## Exercise materials

----

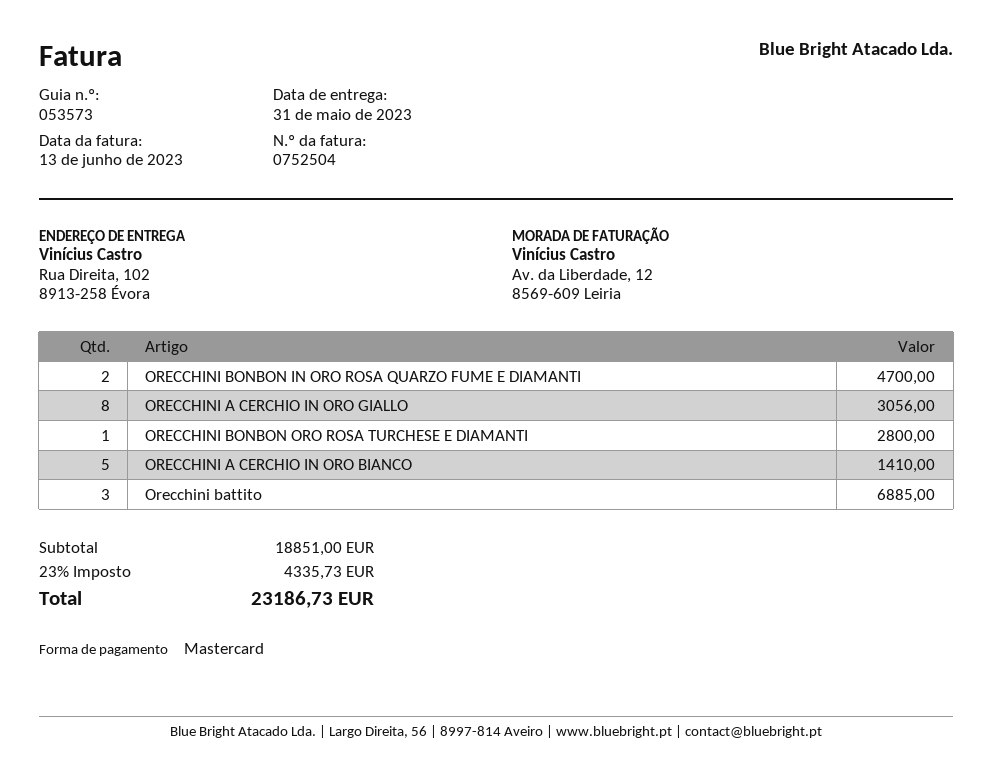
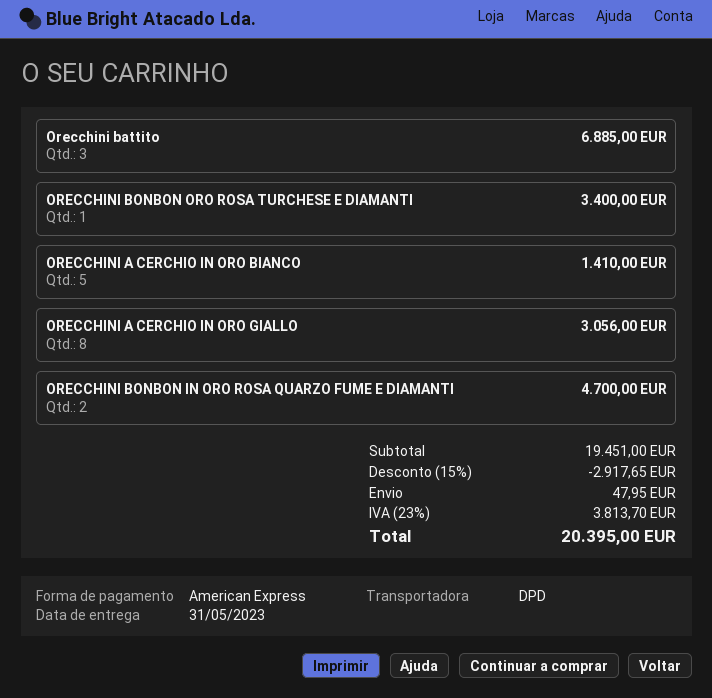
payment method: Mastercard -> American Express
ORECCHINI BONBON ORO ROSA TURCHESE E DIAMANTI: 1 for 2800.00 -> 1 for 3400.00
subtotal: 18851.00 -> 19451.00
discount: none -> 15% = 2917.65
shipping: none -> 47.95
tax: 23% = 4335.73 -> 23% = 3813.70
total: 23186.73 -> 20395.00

----

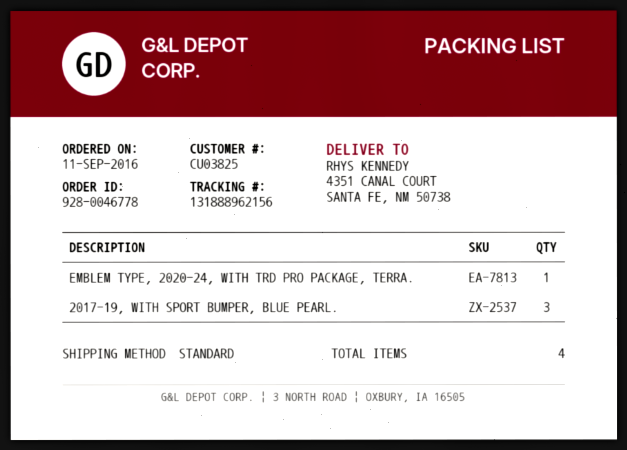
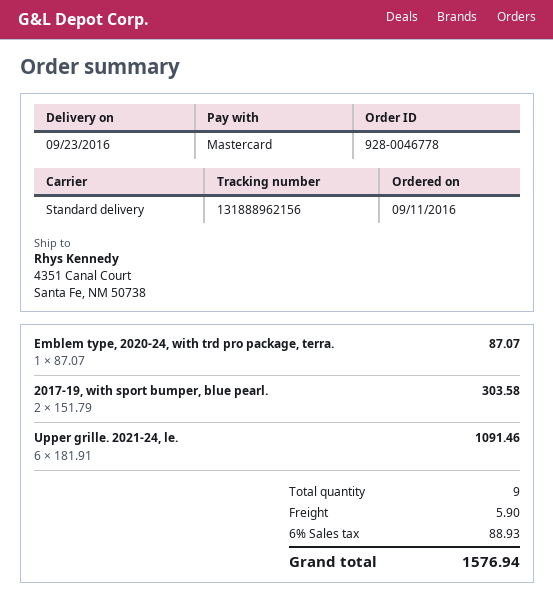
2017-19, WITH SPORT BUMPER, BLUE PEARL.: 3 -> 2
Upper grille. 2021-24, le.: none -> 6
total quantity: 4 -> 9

----

## Task statement
Please reproduce exactly the lines in the listing above from the one containing "ORECCHINI BONBON ORO" through the one containing "total: 23186.73 -> 20395.00", both included, and nothing more.

## Result of this task
ORECCHINI BONBON ORO ROSA TURCHESE E DIAMANTI: 1 for 2800.00 -> 1 for 3400.00
subtotal: 18851.00 -> 19451.00
discount: none -> 15% = 2917.65
shipping: none -> 47.95
tax: 23% = 4335.73 -> 23% = 3813.70
total: 23186.73 -> 20395.00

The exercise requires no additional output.